Tuesday, March 4, 2014

We also have to be honest to ourselves about our own limitations. Are we really producing content that's worth reading and worth sharing?




Search the topic you're writing an article about and look at the first page of your favorite search engine. Are your website, your article, your insights and your tips clearly superior to the top results for that topic? Why should your page be listed ahead of all those other pages? What do you provide that they do not?





Here's an analogy to web content: early television. Some of the shows were silly, vapid, shallow and poor production quality by today's standards, and would never get funded today. On the web, by contrast, it costs almost nothing to publish content, so all the amateur work sloshes around side-by-side with expert content. We have more opportunities to get our work published, but that doesn't make us entitled to have our work read. We have to earn eyeballs, just like any other form of published media.

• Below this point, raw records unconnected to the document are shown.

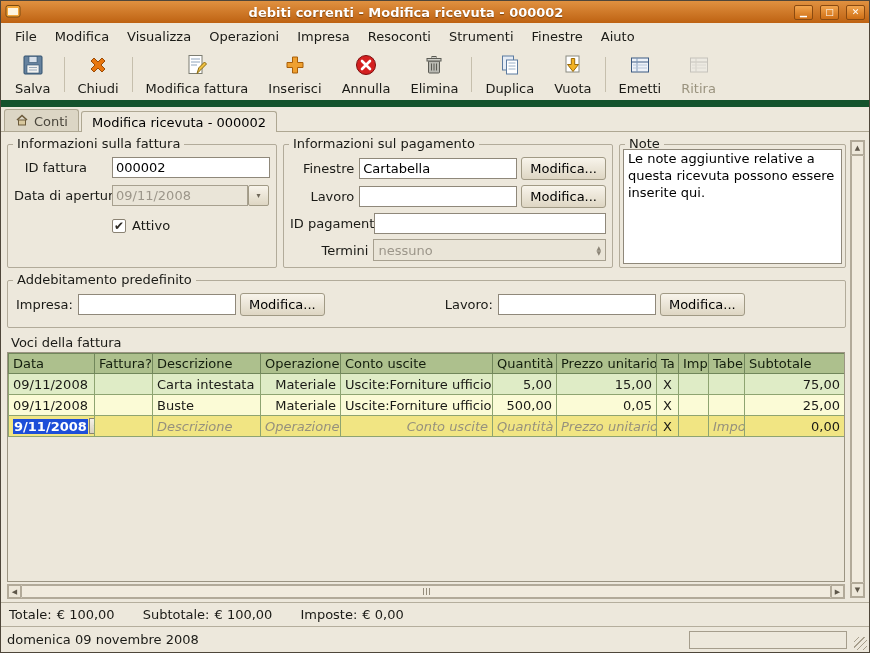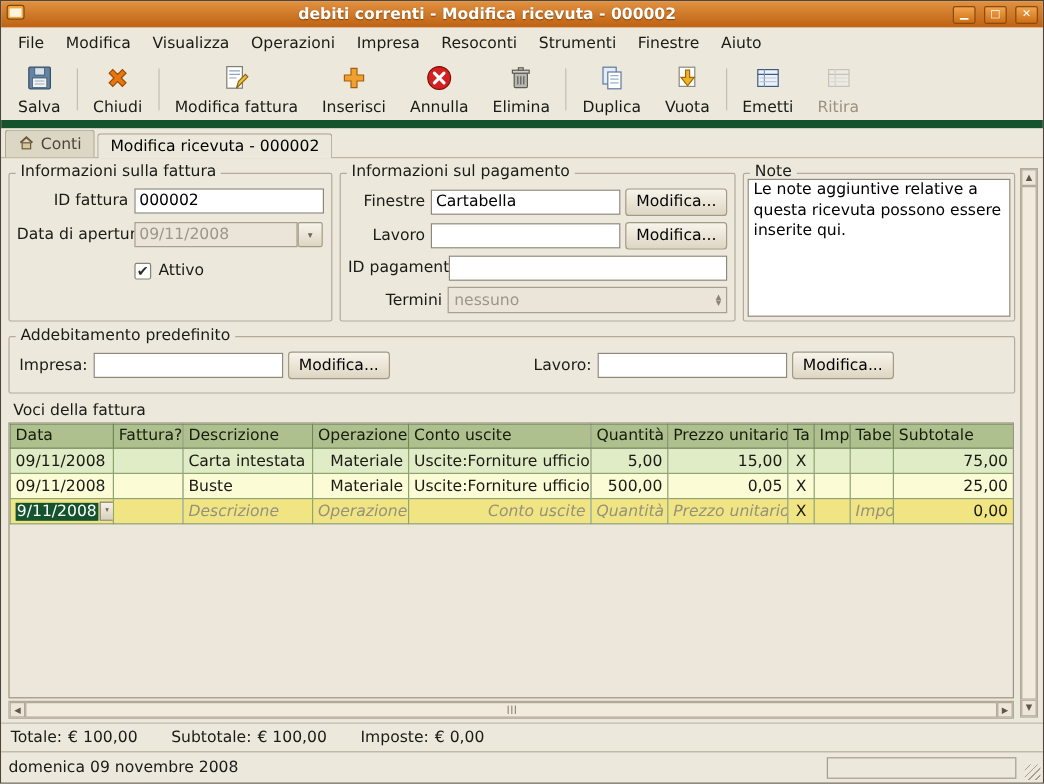--- a/index.html
+++ b/index.html
@@ -257,7 +257,7 @@
 
     <div class="frame" style="left:6px; top:12px; width:270px; height:124px;">
       <span class="frame-title">Informazioni sulla fattura</span>
-      <div class="frow" style="margin-top:12px;">
+      <div class="frow" style="margin-top:12px;gap:20px;">
         <span class="flabel" style="width:98px;">ID fattura</span>
         <input class="txt" style="width: 158px;" value="000002">
       </div>

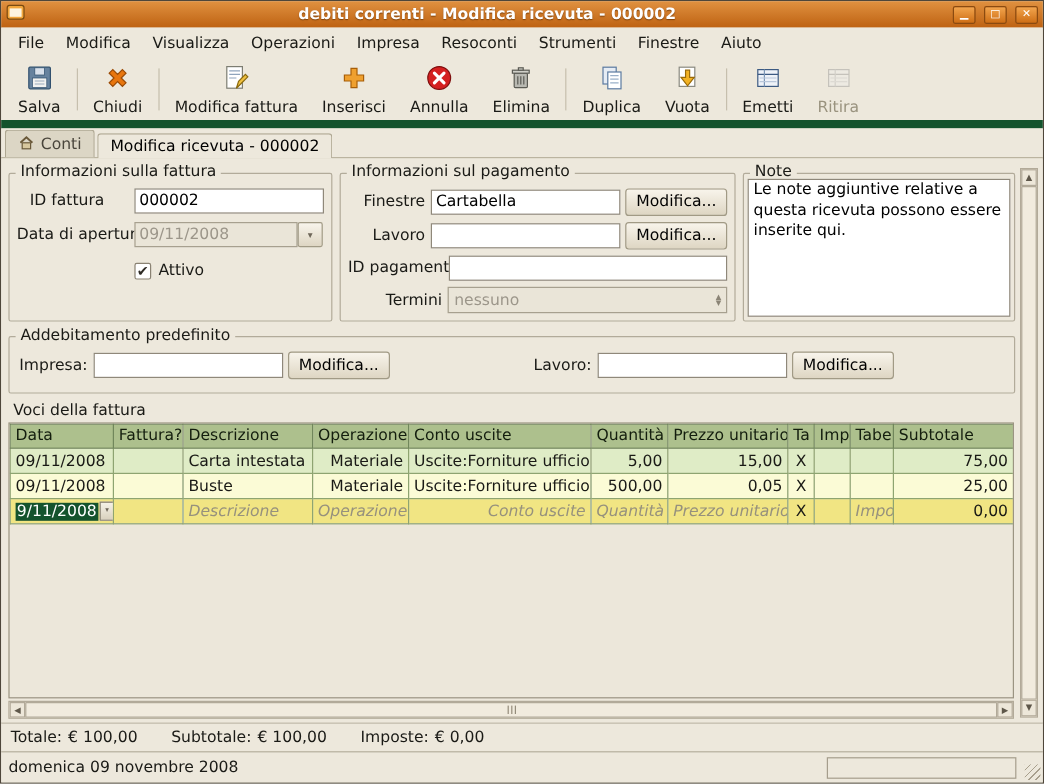--- a/index.html
+++ b/index.html
@@ -88,7 +88,7 @@
   td.ph { color: #96917D; font-style: italic; text-align: right; }
   td.ph.left { text-align: left; }
   .datecell { display: flex; align-items: center; gap: 1px; }
-  .datecell .sel { background: #14532d; color: #fff; padding: 0 1px; }
+  .datecell .sel { background: #1d4ed8; color: #fff; padding: 0 1px; font-weight: bold; }
   .date-btn { width: 13px; height: 16px; flex: 0 0 13px; border: 1px solid #8A8273;
     background: linear-gradient(#F5F1E7, #D9D1BE); font-size: 6px; line-height: 14px;
     text-align: center; color: #6E6759; }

SEO techniques can help us get started, serving as training wheels. It's worthwhile to watch our traffic and learn what questions, concerns, needs and search queries drew traffic to our articles. But SEO or any other techniques cannot make up for lackluster content.





So here's one takeaway lesson: Stop writing articles on things you don't know well or don't care that much about. Who's going to share that? What search engine would link to that?





Instead, concentrate on niches and topics that you never get tired of reading about, things that fascinate or motivate you, things that you care about or are angry about or would truly recommend to a friend. You'll have a better chance of creating content that intrigues others if you write on things that intrigue you.